By Catherine Rentz, ProPublica

A new law extends the state’s sexual assault evidence protections to cover DNA samples. But getting justice in hundreds of cold cases will require more than just testing, survivors say.

This story was originally published by ProPublica.

    One of the country’s oldest backlogs of untested evidence from rape exams is on track to be processed by the end of the year after new laws in Maryland put more than 1,400 cases dating back to 1977 on an expedited timetable.

    As detailed in ProPublica’s 2021 series “Cold Justice,” a doctor at the Greater Baltimore Medical Center began quietly preserving physical evidence obtained during exams of rape survivors in the 1970s, believing that one day the technology would exist to be able to connect specimens to perpetrators.

    Despite advancements in DNA science that proved Dr. Rudiger Breitenecker right, and despite the fact that sporadic tests of his evidence have led to the exonerations of two men and solved 80 cold cases, much of the trove has sat unused by the Baltimore County Police Department.
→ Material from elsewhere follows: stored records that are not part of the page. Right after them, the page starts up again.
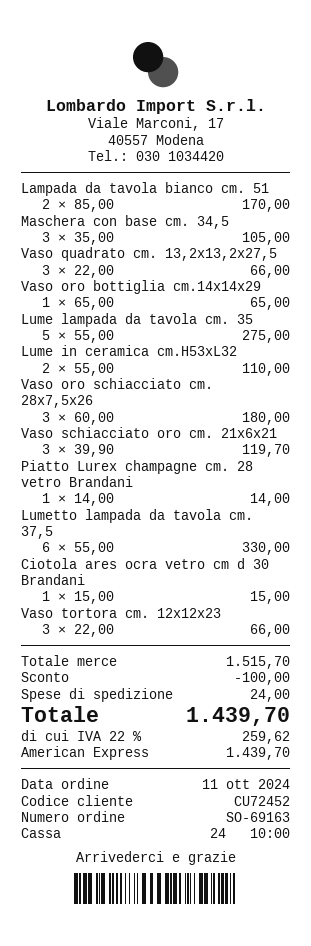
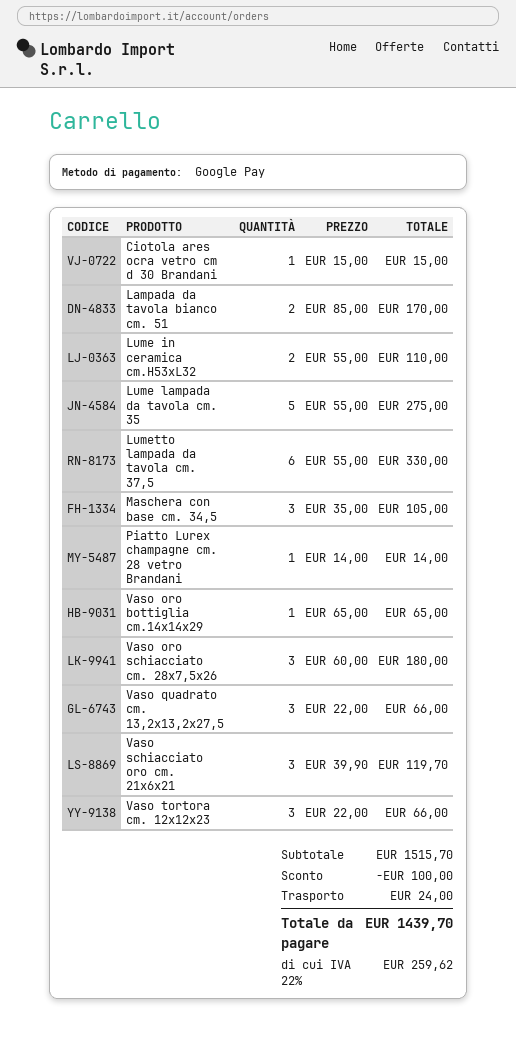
payment method: American Express -> Google Pay

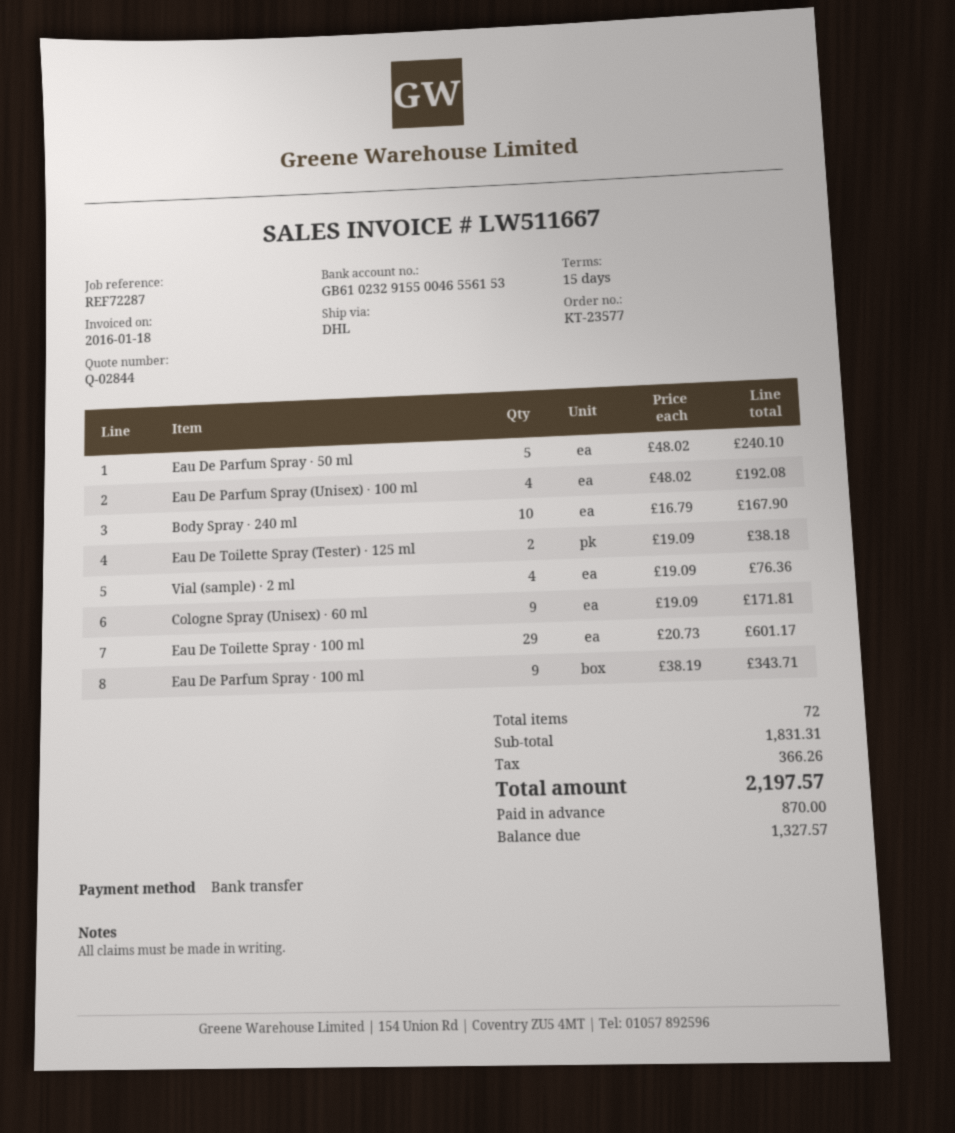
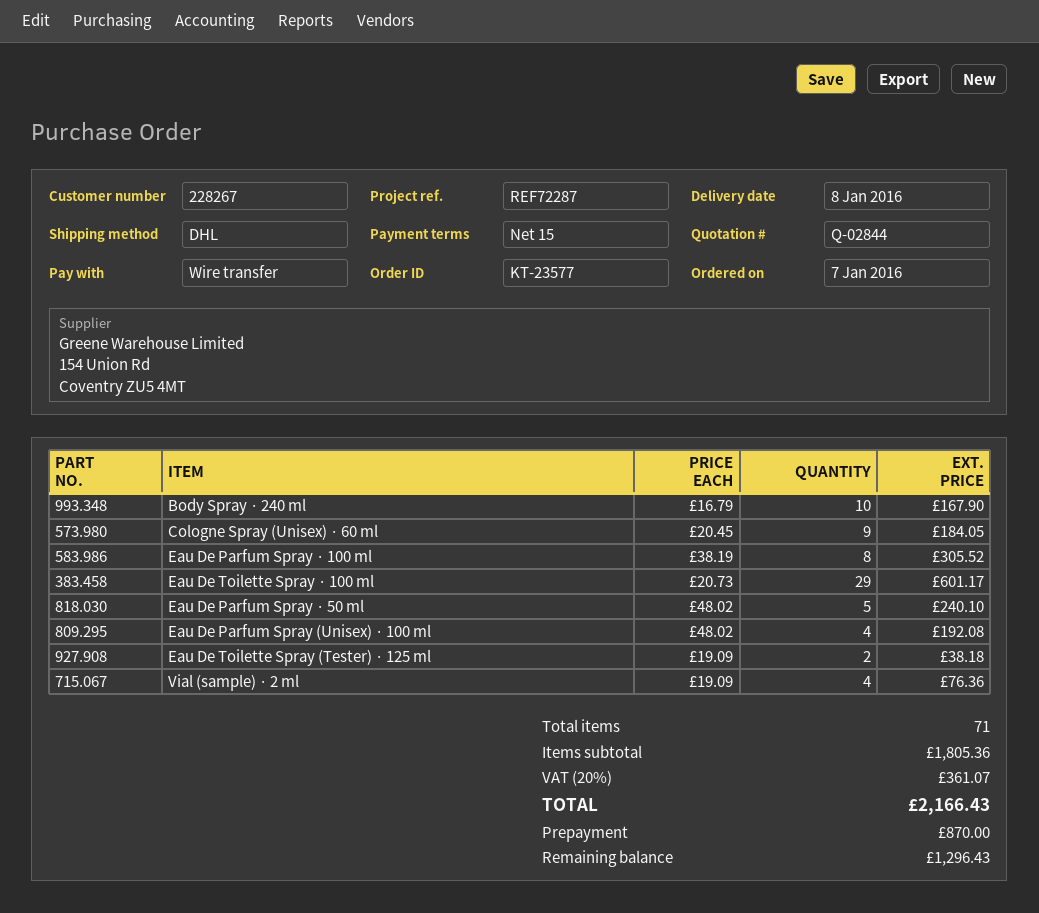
Cologne Spray (Unisex) · 60 ml: 9 x 19.09 = 171.81 -> 9 x 20.45 = 184.05
Eau De Parfum Spray · 100 ml: 9 x 38.19 = 343.71 -> 8 x 38.19 = 305.52
total quantity: 72 -> 71
subtotal: 1831.31 -> 1805.36
tax: 366.26 -> 361.07
total: 2197.57 -> 2166.43
balance: 1327.57 -> 1296.43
    The old samples weren’t considered part of the state’s official backlog of untested rape kits, which are subject to legal protections and speedy processing requirements, and they were in danger of being destroyed until ProPublica exposed this gap last year, prompting a new law that brought them under the umbrella of sexual assault kits.
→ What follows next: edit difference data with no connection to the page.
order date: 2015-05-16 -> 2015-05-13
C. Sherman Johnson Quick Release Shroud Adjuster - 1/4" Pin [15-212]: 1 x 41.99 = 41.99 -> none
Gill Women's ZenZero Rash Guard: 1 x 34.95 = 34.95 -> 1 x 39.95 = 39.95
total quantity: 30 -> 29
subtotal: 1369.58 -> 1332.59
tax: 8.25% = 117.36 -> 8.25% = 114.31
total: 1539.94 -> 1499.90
    Now they are all at a lab, which has a contract to process them by Dec. 31, 2024.

    The process will determine whether the samples match any DNA profiles logged in national police databases. Before pursuing prosecution, police may have to investigate further; the most recent charge stemming from the trove came not from a direct DNA match to an individual in the system but from a breakthrough relying on other clues that led officials to a fingerprint they had on file. They also have to track down victims, who may have since moved away from Baltimore or died.

    A third of the samples have already been tested, though police won’t say what they have learned. But a new law requires them to enter all updates into a new tracking system by Dec. 31, 2025.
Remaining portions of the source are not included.